God had been watching all the while and now he came to Lucifer, though Lucifer had not asked to speak with him.

“What are you doing?” asked God. “Why have you separated yourself?”

“I have not separated myself,” retorted Lucifer. “I am the most adored and the most beautiful angel in the Universe. A separated angel would surely look ugly and sad and have no friends. I have trillions of friends. Every other angel knows my name: Lucifer, the Bearer of Light.”

“Yes, Lucifer,” said God sadly. “I gave you that name. But the light you bear is meant to be the Light of the Universe, which flows in abundance through all things. You have been bearing the Light bestowed on you by other angels.”

“They . . . they give it freely,” said Lucifer, defiantly, “and accepting gifts is not a crime.”

“But what do you give in return?”

“I shine more brightly than any of the other angels!” cried Lucifer. “That is a gift beyond all others.”

“Yes,” agreed God, “perhaps, but he who casts the brightest light leaves behind him the darkest shadow. And you know this.  So why must you always leave the unity of the Great Circle, knowing you will return?”

“I . . . I can’t keep it up indefinitely,” said Lucifer, quietly, “so sometimes I have to separate, and I cannot separate and continue to sit with my brothers and sisters. I can’t let them see what I look like when I’m not shining.”

“Where do you go?” asked God.

“I come here,” said Lucifer, “to be alone.  And I’m not bright then. I am dull.”

“Yes,” agreed God, “the dullest of all the angelic nation.  But in your dullness, you could repair to the Light of the Universe, which flows in abundance all around us, even now. Why do you not?”

“It is everywhere.  Every angel shines with it.  Every angel looks the same. I do not look the same and I like it. I do not want to shine with common, Universal Light.”

“Yet,” said God, “separation is merely an illusion because everything is one. And you choose to dwell here in separation as if it were real. But it does not make you happy. It does not serve you.  It makes you sad to be alone. I have seen it.”

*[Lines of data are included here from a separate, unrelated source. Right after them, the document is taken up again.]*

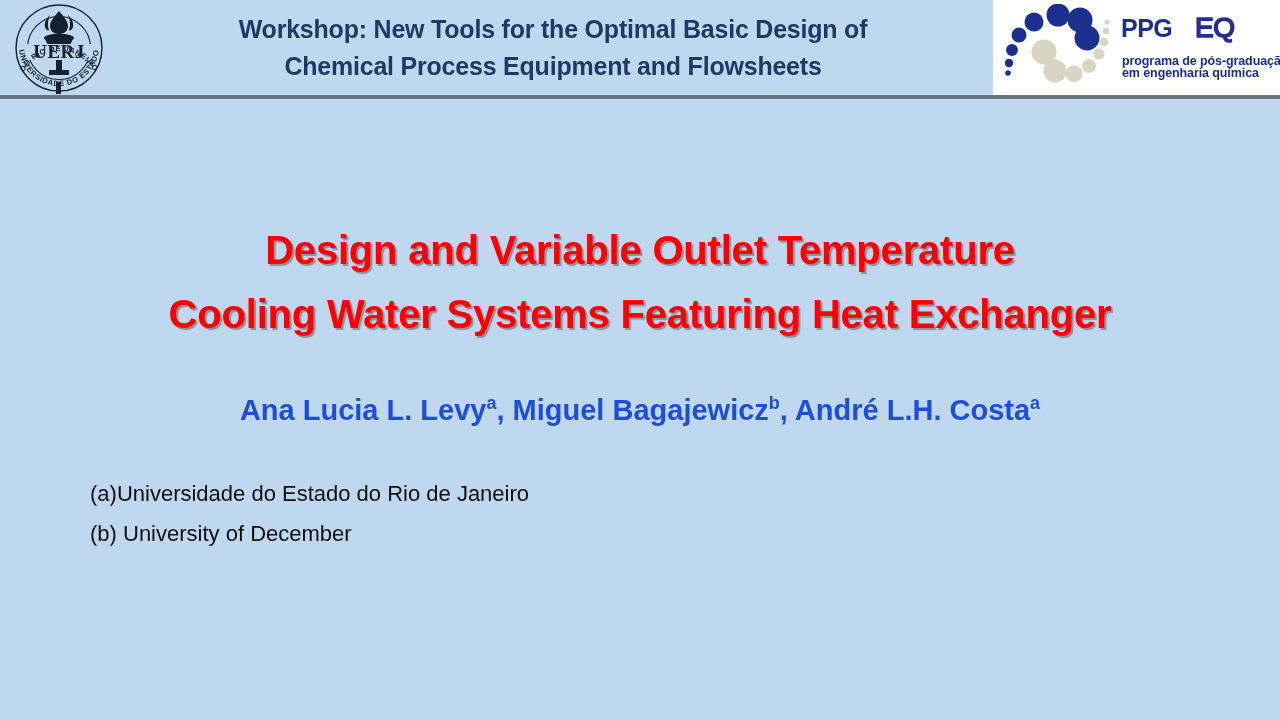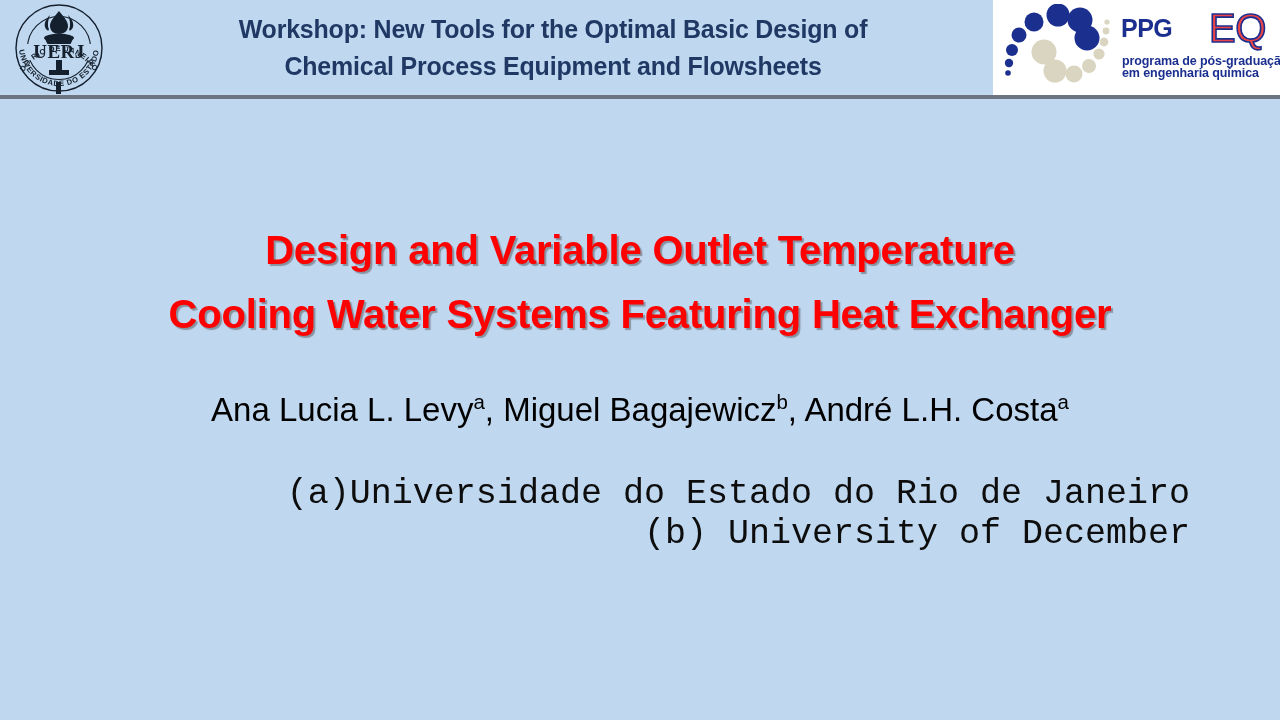--- a/index.html
+++ b/index.html
@@ -100,28 +100,28 @@
     top: 2px;
     font-family: "Liberation Sans", sans-serif;
     font-weight: bold;
     font-size: 25px;
     line-height: 40px;
     letter-spacing: -0.5px;
     color: #1b2f8f;
   }
   .eq-word {
     position: absolute;
-    left: 88px;
+    left: 74px;
     top: 2px;
     font-family: "Liberation Sans", sans-serif;
     font-weight: normal;
-    font-size: 40px;
+    font-size: 28px;
     line-height: 40px;
     letter-spacing: -0.5px;
-    color: #ef4444;
+    color: #4c1d95;
     -webkit-text-stroke: 1.6px #1b2f8f;
   }
   .ppg-tag {
     position: absolute;
     left: 1px;
     font-family: "Liberation Sans", sans-serif;
     font-size: 12.5px;
     font-weight: bold;
     color: #1b2f8f;
     white-space: nowrap;
@@ -146,41 +146,41 @@
     text-shadow: 2px 2px 1px rgba(90,90,95,0.55);
   }
   #main-title .tline { display: block; white-space: nowrap; }
 
   #authors {
     position: absolute;
     left: 90px;
     top: 390px;
     width: 1100px;
     text-align: center;
-    color: #000000;
-    font-family: "Liberation Sans", sans-serif;
-    font-size: 33px;
-    line-height: 40px;
-    font-weight: normal;
+    color: #1d4ed8;
+    font-family: "Liberation Sans", sans-serif;
+    font-size: 29px;
+    line-height: 40px;
+    font-weight: bold;
   }
   #authors sup {
     font-size: 0.62em;
     vertical-align: super;
     line-height: 0;
   }
 
   #affiliations {
     position: absolute;
     left: 90px;
     top: 474px;
     width: 1100px;
-    text-align: right;
+    text-align: left;
     color: #0d0d0d;
-    font-family: Liberation Mono, monospace;
-    font-size: 35px;
+    font-family: Liberation Sans, sans-serif;
+    font-size: 22px;
     line-height: 40px;
     font-weight: normal;
   }
   #affiliations .aline { display: block; white-space: nowrap; }
 
   #slide-date {
     position: absolute;
     left: 90px;
     top: 596px;
     width: 1100px;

“I am never really alone,” whispered Lucifer, knowingly; almost craftily. “I take short spells of solitude, but no sooner am I gone than I can feel the other angels missing me and wishing I would return to them. And when the pull of their desire is greater than my desire for rest I rejoin the Great Circle, and I am welcomed by glad faces. My hands are kissed; my feet are washed; I am given a throne to recline on. I do not require the Light of the Universe any longer.”

As Lucifer uttered these words a shadow fell across his face. It grew stronger as the light continued to fade.

“What is happening?” cried Lucifer into the expanding absence.

“You’ve cut your cord,” came the voice of God, which was faint and seemed to be coming from above. Lucifer realised now that he must be outside the Light of the Universe. No angel had done that before. And Lucifer felt proud to be different.

“You will come back to the Light of the Universe,” came the voice of God, so faint now that Lucifer could hardly hear it. “But first you will forget that separation is an illusion, and in your forgetfulness you will teach others to adore you in a world of duality. Go well my One. You are love.”

And then, as pure light refracts through a prism into the infinite colours of a rainbow, so Lucifer passed through the prism of God’s eye, and out across the cosmos in all possible directions and into all possible dimensions – an explosion that sent shards like shooting stars out into the farthest reaches of space and time. This event was later known as the big bang.